И я сбегал туда: забрасывал все эти бесполезные занятия ивритом, не подходил к телефону, не включал телевизор, вызверялся на всех окружающих, отгораживался от них, даже от маленького сына, не обращал на него никакого внимания, гнал его от себя, забирался в комнату, брал белые листы бумаги и смывался ото всех, а главное, от себя теперешнего в еще недавнее счастливое прошлое. В обозримую даль.
VIII
Когда мне становится совсем невмоготу, эти строки Самойлова начинают прокручиваться в моем сознании по сто раз на дню, как у пушкинского Германна его «тройка, семерка, туз»: «А вправду — нужно ли оно?.. А вправду — нужно ли оно?..» И я уже знаю: если эти строки пришли на ум, значит, подступает то, чего я больше всего в себе страшусь, — черная депрессия. Это четверостишие кажется мне тем более точным и страшным, что я же отлично знаю — написал его не какой-нибудь меланхолик или кокетничающий мизантроп, лелеющий свою а-ля блоковскую тоску, а Поэт и Человек невероятного мужества, многократно это мужество доказавший на протяжении всей своей прекрасной и суровой жизни. Именно суровой, не пощадившей его буквально ни в чем. Судьба словно проверяла его на стойкость, посылая такие испытания, что остается лишь удивляться, как он не только не сломался, но еще и продолжал жить и писать.

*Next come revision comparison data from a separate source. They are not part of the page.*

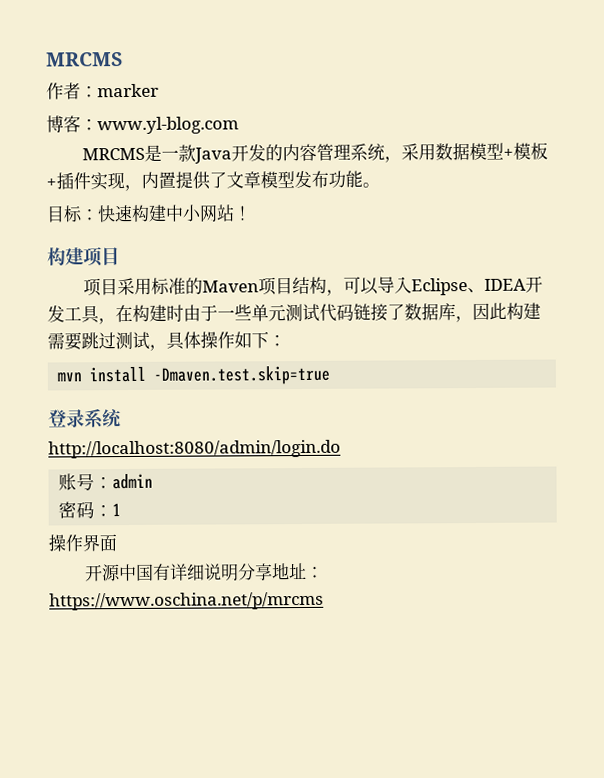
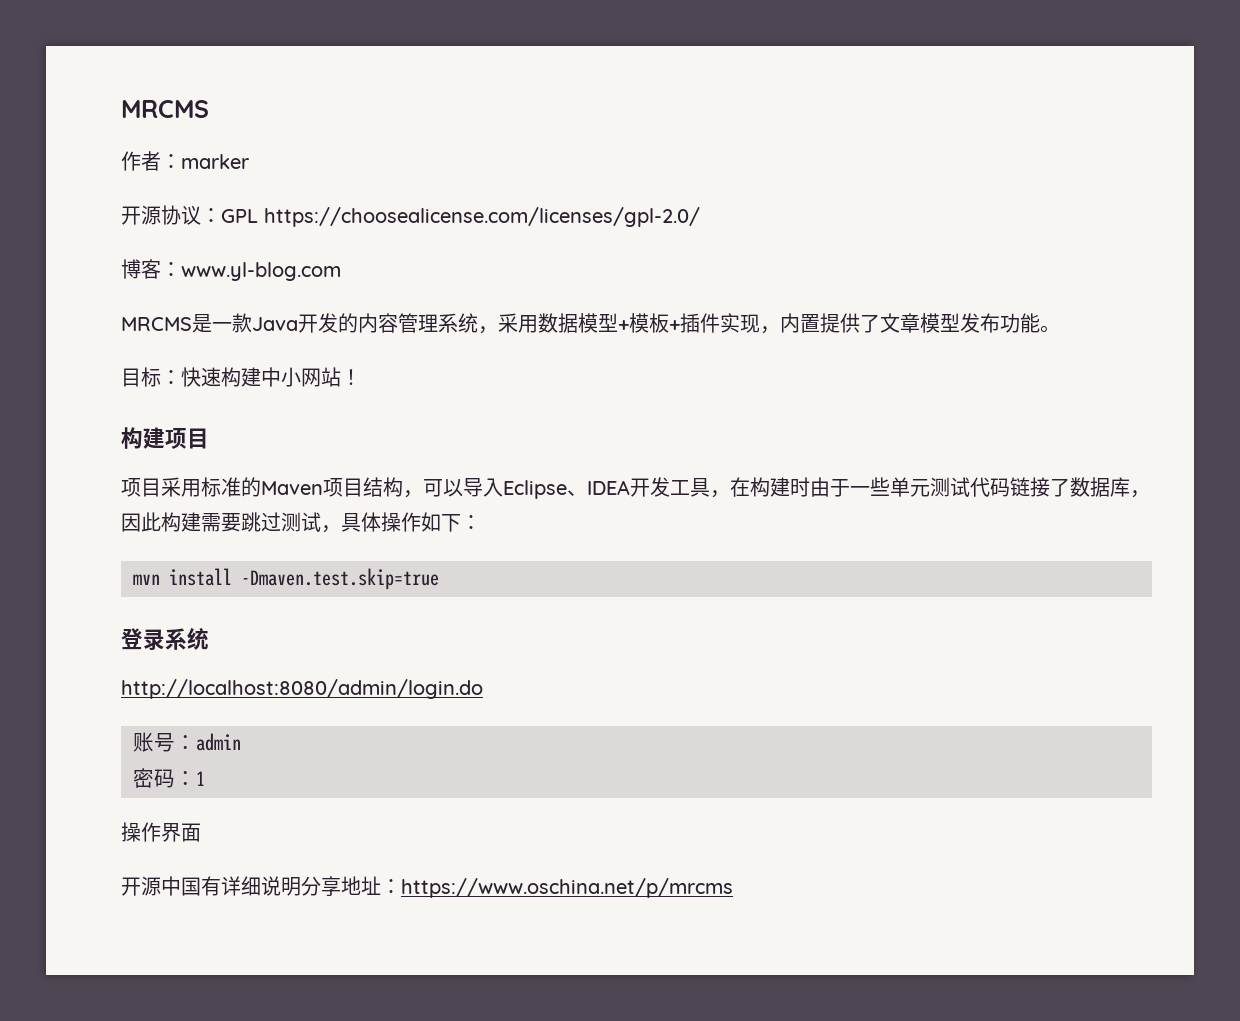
+ 开源协议：GPL https://choosealicense.com/licenses/gpl-2.0/

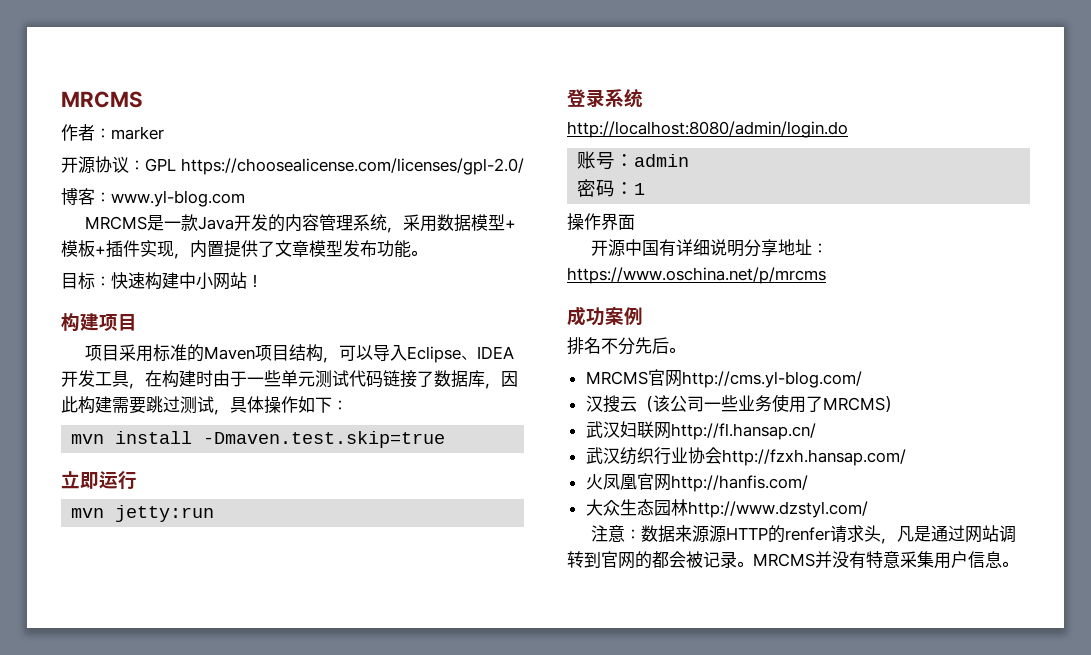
+ 立即运行
+ mvn jetty:run
+ 成功案例
+ 排名不分先后。
+ MRCMS官网http://cms.yl-blog.com/
+ 汉搜云（该公司一些业务使用了MRCMS）
+ 武汉妇联网http://fl.hansap.cn/
+ 武汉纺织行业协会http://fzxh.hansap.com/
+ 火凤凰官网http://hanfis.com/
+ 大众生态园林http://www.dzstyl.com/
+ 注意：数据来源源HTTP的renfer请求头，凡是通过网站调转到官网的都会被记录。MRCMS并没有特意采集用户信息。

И мало этого — слыть вдобавок легким, веселым человеком, пушкинианцем, этаким везунчиком, чуть ли не баловнем судьбы.
Он и сам как бы подыгрывал этому твердо сложившемуся мнению: выпивал, балагурил, острил в кругу друзей, а то и просто случайных застольных знакомых. И не знаю, как другие, а я лично за все годы нашего знакомства, перешедшего потом в прочную дружбу, никогда, ни разу не слышал от него не то чтобы упрека судьбе, сетований на жизнь, проклятий в адрес власть предержащих или сановных обидчиков, но даже просто бытовых жалоб. А если и прорывалось иногда, то лишь как констатация факта. В этом смысле — как, впрочем, и во всех других — Давид Самойлов был подлинно интеллигентным человеком.